2、外科手术技术的发展使某些类型的肺动脉高压治愈成为可能:肺动脉血栓内膜剥脱术是治疗CTEPH的一种极为有效的手段,很多患者可通过手术治愈。截至目前,美国圣地亚哥医学中心已经完成了接近4000例手术,手术死亡率已经降至3%以下。国内几家医学中心也已成功开展此项手术,并取得了很好的治疗效果。由心脏外科、呼吸内科、麻醉科、影像科等组成的CTEPH诊断与治疗团队,是手术顺利开展与成功完成的重要保障。肺移植或心肺联合移植手术也已经成为非常成熟的治疗手段,国内肺移植技术不断进步,不仅可以延长IPAH患者的生命,并可极大限度地改善其生活质量;手术成功率可达90%以上,3年和5年生存率分别在70%和60%以上,多数患者术后可恢复正常工作。随着抗排异药物的更新,肺移植患者生存率越来越高。


参考文献 


[1] Galiè N, Humbert M, Vachiery JL,et al; ESC Scientific Document Group. 2015 ESC/ERS Guidelines for the diagnosis and treatment of pulmonary hypertension: The Joint Task Force for the Diagnosis and Treatment of Pulmonary Hypertension of the European Society of Cardiology (ESC) and the European Respiratory Society (ERS): Endorsed by: Association for European Paediatric and Congenital Cardiology (AEPC), International Society for Heart and Lung Transplantation (ISHLT). Eur Heart J. 2016 Jan 1;37(1):67-119. 

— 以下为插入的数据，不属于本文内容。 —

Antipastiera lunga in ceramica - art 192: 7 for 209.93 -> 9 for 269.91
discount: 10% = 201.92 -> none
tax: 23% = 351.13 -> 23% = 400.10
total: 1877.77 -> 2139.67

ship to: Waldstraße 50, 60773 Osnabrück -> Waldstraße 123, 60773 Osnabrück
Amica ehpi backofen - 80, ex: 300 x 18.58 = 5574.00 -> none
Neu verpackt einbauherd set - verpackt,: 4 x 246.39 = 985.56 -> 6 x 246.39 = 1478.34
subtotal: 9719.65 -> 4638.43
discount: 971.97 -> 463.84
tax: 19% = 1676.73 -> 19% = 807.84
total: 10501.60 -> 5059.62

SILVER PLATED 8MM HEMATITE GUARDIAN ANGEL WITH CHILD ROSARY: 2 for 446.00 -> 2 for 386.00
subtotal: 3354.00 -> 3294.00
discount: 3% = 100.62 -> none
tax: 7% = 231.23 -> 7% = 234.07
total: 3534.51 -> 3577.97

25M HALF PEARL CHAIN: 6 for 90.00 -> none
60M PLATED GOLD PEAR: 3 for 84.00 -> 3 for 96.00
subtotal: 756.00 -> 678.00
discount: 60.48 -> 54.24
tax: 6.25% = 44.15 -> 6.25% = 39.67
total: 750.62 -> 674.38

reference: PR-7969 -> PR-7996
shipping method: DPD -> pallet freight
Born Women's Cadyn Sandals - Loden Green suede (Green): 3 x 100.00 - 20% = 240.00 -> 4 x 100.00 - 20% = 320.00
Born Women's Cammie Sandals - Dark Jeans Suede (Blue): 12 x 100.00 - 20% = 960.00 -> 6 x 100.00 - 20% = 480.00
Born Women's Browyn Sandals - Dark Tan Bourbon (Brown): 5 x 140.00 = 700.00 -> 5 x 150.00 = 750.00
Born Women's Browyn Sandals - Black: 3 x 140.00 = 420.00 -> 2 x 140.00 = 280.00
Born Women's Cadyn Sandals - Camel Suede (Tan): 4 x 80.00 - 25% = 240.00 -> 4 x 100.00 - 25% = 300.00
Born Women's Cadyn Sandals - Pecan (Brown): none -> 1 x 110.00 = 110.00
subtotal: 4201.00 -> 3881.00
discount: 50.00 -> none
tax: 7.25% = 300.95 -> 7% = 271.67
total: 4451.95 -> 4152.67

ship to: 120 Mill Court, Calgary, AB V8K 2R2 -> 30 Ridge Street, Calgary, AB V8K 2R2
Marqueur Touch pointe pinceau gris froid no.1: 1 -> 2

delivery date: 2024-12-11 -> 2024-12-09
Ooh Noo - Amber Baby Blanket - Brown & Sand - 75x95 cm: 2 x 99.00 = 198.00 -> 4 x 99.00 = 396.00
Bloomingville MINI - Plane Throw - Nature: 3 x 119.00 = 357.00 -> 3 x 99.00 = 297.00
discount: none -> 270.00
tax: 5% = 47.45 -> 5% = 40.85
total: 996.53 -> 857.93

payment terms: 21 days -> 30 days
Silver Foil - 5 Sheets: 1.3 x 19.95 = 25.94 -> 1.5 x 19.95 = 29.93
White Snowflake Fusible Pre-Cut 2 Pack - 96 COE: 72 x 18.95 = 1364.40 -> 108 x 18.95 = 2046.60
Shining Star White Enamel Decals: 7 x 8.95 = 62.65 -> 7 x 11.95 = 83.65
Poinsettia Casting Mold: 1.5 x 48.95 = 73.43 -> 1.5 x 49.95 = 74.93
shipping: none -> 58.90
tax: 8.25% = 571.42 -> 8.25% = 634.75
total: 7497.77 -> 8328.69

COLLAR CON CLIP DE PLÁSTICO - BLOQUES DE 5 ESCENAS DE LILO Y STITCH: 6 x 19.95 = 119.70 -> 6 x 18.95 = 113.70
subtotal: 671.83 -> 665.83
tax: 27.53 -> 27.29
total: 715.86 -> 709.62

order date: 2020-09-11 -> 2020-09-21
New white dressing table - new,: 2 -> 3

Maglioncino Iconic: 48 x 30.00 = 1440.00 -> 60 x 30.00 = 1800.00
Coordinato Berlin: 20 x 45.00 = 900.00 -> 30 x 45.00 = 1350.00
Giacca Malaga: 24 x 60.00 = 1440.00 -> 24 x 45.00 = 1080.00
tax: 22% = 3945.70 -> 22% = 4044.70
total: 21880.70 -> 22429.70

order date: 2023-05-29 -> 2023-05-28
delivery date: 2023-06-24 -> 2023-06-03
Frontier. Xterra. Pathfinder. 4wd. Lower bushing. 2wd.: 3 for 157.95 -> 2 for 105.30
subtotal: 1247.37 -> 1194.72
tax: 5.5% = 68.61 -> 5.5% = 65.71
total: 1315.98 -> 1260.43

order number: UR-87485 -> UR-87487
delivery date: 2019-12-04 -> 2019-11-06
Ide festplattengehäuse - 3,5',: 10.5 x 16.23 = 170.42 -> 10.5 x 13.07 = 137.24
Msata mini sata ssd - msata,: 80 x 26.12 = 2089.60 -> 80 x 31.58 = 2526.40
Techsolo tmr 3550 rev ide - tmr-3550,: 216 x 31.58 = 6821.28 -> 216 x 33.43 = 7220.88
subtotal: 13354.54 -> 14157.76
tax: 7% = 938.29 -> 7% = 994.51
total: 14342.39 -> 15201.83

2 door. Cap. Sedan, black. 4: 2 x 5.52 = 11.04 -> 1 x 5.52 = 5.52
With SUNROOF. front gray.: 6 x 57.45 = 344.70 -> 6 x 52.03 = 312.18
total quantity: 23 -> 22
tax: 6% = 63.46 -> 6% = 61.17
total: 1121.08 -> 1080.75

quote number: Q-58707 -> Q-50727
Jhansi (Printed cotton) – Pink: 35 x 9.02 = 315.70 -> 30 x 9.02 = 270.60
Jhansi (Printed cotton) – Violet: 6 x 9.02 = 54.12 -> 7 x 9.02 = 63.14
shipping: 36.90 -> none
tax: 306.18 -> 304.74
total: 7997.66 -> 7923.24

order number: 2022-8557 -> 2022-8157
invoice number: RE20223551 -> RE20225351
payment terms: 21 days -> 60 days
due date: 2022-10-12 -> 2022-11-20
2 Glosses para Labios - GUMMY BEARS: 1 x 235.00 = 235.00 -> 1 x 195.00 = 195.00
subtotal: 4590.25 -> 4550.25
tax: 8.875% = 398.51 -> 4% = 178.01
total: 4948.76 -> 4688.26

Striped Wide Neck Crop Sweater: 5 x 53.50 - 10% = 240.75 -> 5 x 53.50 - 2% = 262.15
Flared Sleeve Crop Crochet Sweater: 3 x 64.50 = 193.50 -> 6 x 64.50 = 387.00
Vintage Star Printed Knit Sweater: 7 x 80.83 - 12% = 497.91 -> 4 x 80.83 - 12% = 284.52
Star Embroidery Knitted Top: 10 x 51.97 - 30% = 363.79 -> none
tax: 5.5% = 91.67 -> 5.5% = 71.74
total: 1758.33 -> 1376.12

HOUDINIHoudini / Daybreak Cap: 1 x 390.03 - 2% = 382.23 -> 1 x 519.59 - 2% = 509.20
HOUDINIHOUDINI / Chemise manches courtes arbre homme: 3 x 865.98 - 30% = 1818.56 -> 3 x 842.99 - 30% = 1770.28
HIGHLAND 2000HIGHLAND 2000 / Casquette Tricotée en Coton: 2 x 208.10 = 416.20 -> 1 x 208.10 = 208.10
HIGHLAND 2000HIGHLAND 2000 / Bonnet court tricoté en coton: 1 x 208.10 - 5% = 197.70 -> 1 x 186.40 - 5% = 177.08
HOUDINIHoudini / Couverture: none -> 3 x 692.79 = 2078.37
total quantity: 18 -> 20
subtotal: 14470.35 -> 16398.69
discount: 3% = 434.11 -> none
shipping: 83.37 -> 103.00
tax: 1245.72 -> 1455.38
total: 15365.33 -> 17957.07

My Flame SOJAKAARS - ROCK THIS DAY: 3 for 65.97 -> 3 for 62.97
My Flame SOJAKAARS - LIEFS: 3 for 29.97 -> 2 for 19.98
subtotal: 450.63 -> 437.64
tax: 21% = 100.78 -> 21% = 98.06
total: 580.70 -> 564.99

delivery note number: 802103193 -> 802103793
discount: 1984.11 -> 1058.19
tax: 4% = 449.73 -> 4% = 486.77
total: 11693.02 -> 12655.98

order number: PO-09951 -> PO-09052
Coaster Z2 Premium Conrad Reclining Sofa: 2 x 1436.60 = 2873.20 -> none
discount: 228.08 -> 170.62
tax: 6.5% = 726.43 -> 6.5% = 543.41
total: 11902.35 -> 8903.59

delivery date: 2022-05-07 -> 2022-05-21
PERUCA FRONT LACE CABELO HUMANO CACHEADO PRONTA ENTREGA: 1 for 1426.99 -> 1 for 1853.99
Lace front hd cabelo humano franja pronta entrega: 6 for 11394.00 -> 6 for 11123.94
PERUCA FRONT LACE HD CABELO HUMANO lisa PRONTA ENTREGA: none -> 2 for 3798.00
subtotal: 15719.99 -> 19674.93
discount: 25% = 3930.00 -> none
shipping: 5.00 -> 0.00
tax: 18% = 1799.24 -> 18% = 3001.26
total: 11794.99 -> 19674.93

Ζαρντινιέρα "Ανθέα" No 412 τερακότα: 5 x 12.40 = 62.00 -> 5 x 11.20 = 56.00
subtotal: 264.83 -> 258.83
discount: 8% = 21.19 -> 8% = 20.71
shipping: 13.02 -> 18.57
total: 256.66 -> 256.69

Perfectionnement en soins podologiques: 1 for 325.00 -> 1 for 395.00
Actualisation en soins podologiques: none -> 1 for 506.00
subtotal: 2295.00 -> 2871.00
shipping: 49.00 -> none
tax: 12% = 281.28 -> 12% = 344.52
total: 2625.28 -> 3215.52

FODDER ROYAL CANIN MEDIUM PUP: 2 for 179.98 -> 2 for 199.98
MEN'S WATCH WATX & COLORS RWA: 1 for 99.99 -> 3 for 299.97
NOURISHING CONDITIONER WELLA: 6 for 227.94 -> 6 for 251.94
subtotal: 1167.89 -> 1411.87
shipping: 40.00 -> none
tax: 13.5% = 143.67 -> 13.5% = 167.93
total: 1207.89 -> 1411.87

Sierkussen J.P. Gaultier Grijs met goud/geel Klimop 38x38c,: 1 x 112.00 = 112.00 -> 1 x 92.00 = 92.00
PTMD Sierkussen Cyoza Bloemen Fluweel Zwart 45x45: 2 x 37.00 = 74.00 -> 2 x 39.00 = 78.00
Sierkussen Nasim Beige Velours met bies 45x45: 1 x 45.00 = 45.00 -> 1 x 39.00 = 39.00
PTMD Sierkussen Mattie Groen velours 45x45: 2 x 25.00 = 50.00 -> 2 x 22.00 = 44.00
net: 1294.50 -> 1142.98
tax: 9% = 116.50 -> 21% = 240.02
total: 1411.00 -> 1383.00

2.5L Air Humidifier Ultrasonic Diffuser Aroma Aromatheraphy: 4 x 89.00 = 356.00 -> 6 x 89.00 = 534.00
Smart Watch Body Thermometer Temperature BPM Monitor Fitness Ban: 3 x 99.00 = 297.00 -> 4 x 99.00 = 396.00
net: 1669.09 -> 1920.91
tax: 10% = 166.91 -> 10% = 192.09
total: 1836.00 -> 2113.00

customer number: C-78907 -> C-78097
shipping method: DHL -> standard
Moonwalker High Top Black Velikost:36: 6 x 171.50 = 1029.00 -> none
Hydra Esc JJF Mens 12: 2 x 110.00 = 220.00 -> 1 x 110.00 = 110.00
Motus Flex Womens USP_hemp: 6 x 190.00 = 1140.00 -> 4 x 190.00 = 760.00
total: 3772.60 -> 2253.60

[2] Andrea Frump, Allison Prewitt, Mark P. de Caestecker. BMPR2 mutations and endothelial dysfunction in pulmonary arterial hypertension (2017 Grover Conference Series). Pulm Circ. 2018 Apr; 8(2): 2045894018765840.

[3] Todd M. Tartavoulle, Aryn C. Karpinski, Andrew Aubin, Benzi M. Kluger, Oliver Distler, Lesley Ann Saketkoo. Multidimensional fatigue in pulmonary hypertension: prevalence, severity and predictors. ERJ Open Res. 2018 Jan; 4(1): 00079-2017.